Maine Medical Marijuana Veto Overturned by Lawmakers Standing Up to Governor

State lawmakers in Maine overwhelmingly voted Monday to override Republican Governor Paul LePage's veto of a bill that will allow doctors to recommend medical marijuana to patients for any medical reason.

The House voted 119-23 and the Senate 25-8 to overturn LePage's veto with support from Democrats and Republicans.

The new legislation will also grant six new medical dispensary licenses, permit caregivers (those who grow and administer medical marijuana to private patients) to expand their business and allow local municipalities to enact further regulations, according to the Portland Press Herald.

Republican state Senator Eric Brakey, who helped write the new law as co-chairman of the Health and Human Services Committee, told Newsweek by phone that he respectfully disagrees with his Republican governor when it comes to marijuana issues.

"I've personally seen so many people whose lives have been changed for the better through access to this medicine," said Brakey, who added that there are three key components to the law. "More choice and freedom for patients, more flexibility for legal businesses and more overall integrity for the program with more local control."

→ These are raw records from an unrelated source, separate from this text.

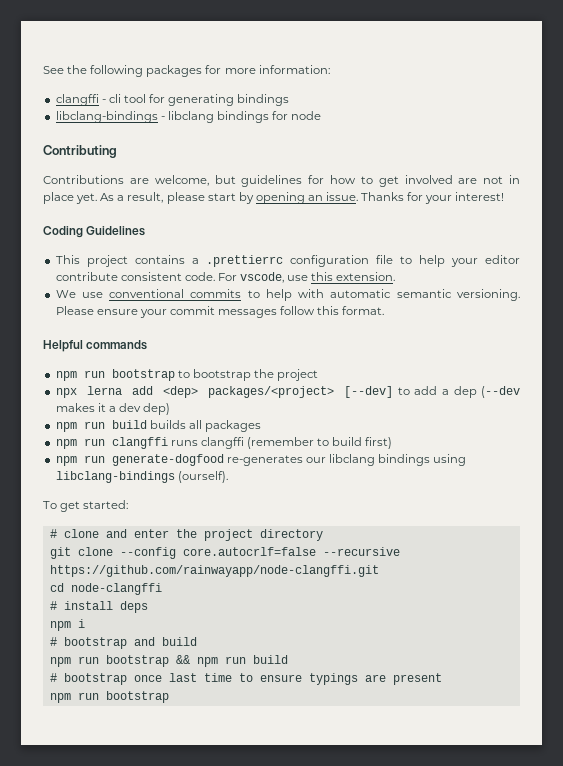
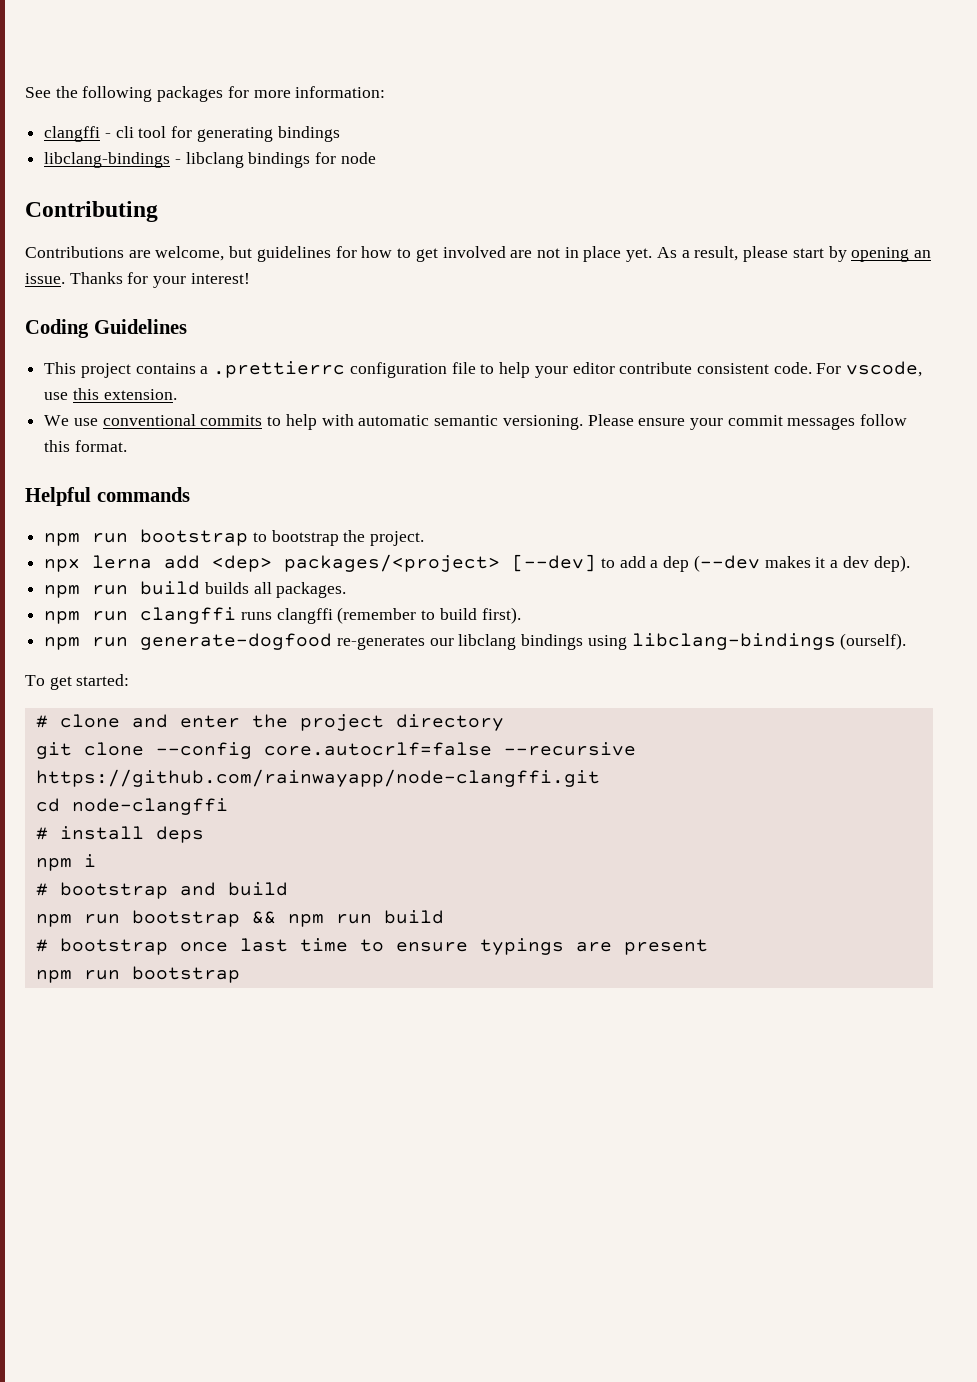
[277,369,319,381] project -> [370,531,425,546] project.
[143,403,171,415] dep) -> [873,555,910,572] dep).
[204,420,261,432] packages -> [276,582,347,598] packages.
[365,437,393,449] first) -> [481,607,521,624] first).

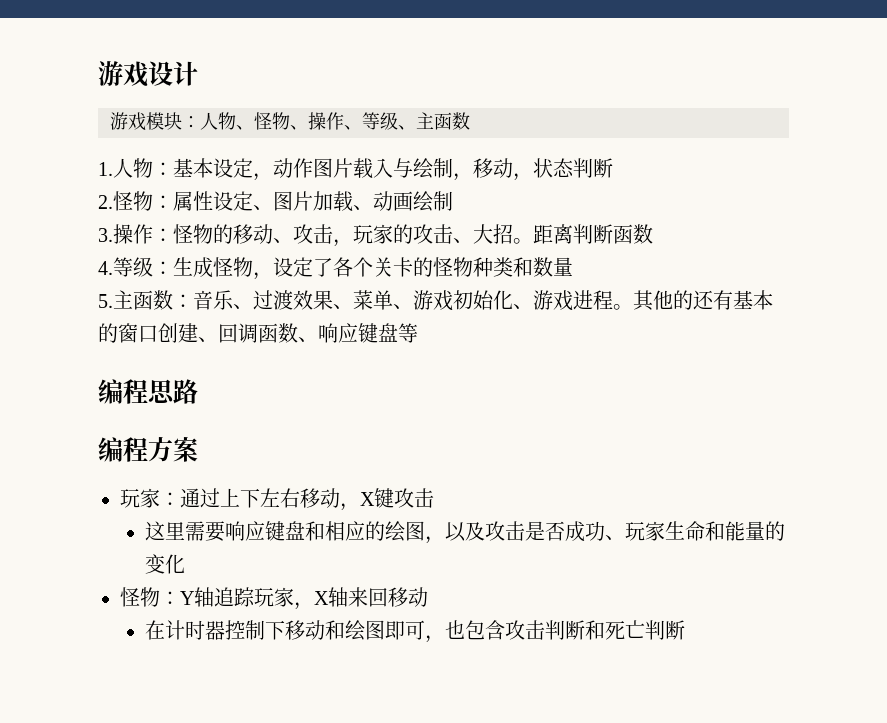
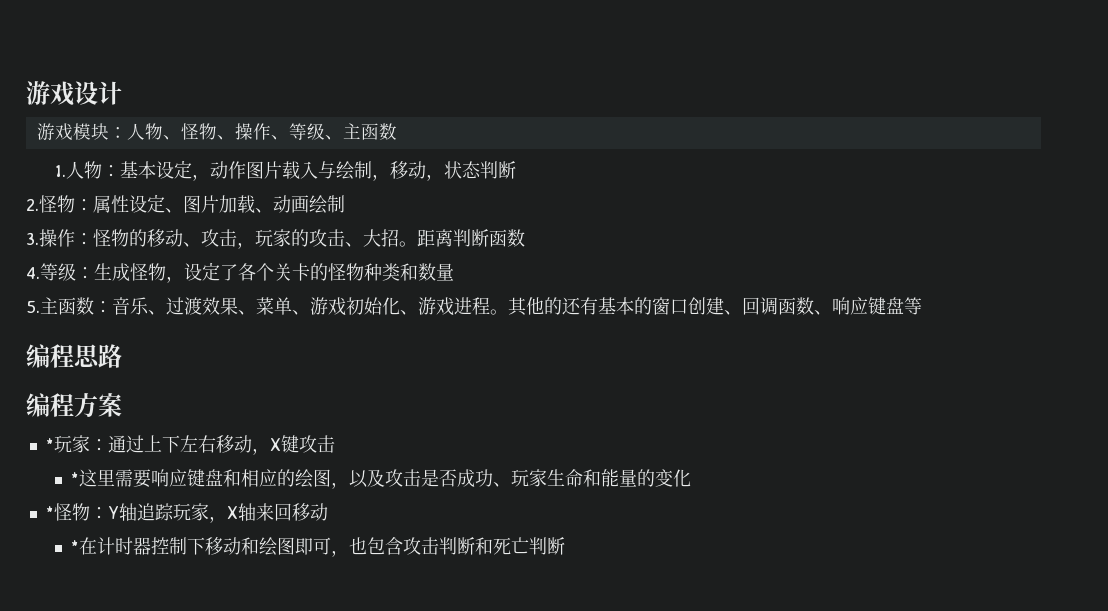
(198, 449) none -> [45,438,54,451] *
(434, 498) none -> [71,472,80,485] *
(186, 564) none -> [45,506,54,519] *
(428, 597) none -> [71,540,80,553] *

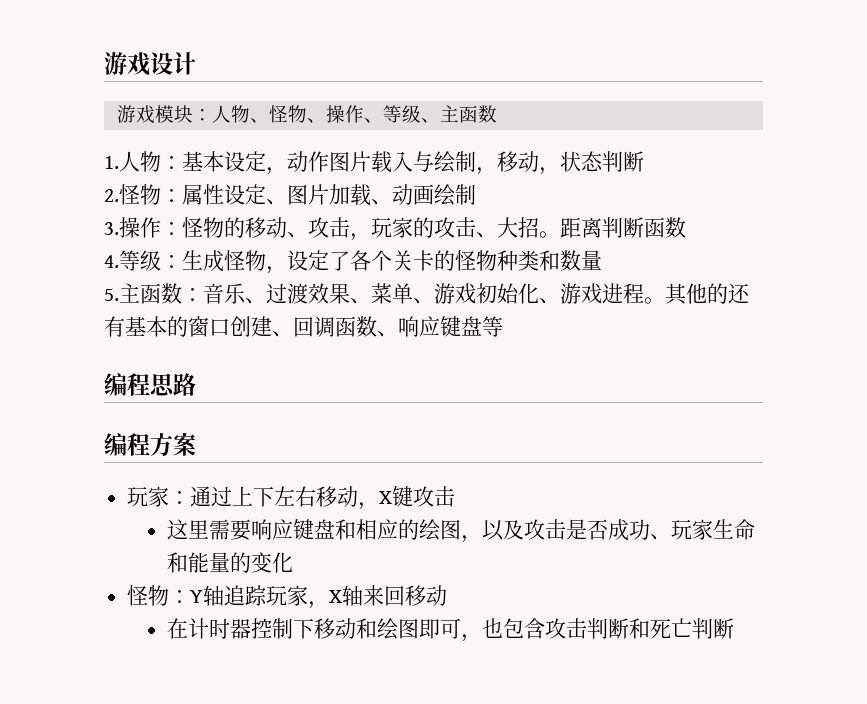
[45,438,54,451] * -> (196, 444) none
[71,472,80,485] * -> (456, 496) none
[45,506,54,519] * -> (294, 562) none
[71,540,80,553] * -> (448, 595) none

The new law eliminates the qualifying conditions list that required patients to be diagnosed with certain illnesses, such as cancer, HIV or seizure disorders, before a doctor could issue a license.

The new provision allowing doctors to issue medical marijuana licenses to anyone they believe could benefit for any reason was the first of 11 "major deficiencies" LePage cited in his veto letter on Friday.

"[The law] eliminates all qualifying medical conditions from the Maine Medical Use of Marijuana Program, allowing access, for any reason, at the suggestion of a medical provider," LePage said.

This was not the first time state lawmakers fought back against the governor's attempts to stall marijuana laws.

The Maine Legislature overturned another one of LePage's vetoes in May concerning a bill that paved the way for recreational marijuana to be produced and sold. Voters approved a ballot measure in 2016 legalizing recreational use, but retail shops have yet to open because lawmakers must create regulations for the new market.

Other parts of the new medical marijuana law include increasing the maximum number of patients that caregivers may treat from five to an unlimited number, increasing the number of dispensary licenses in the state from eight to 14 and giving local governments the power to regulate the industry further.

"I think it's a good leap forward for medical cannabis policy," Brakey said. "Hopefully, we will continue to be a role model for the rest of the country, just as we have been."

Maine first approved medical marijuana by a ballot initiative in 1999.

A total of 31 states and the District of Columbia have some sort of medical marijuana program, while only nine states have legalized recreational marijuana.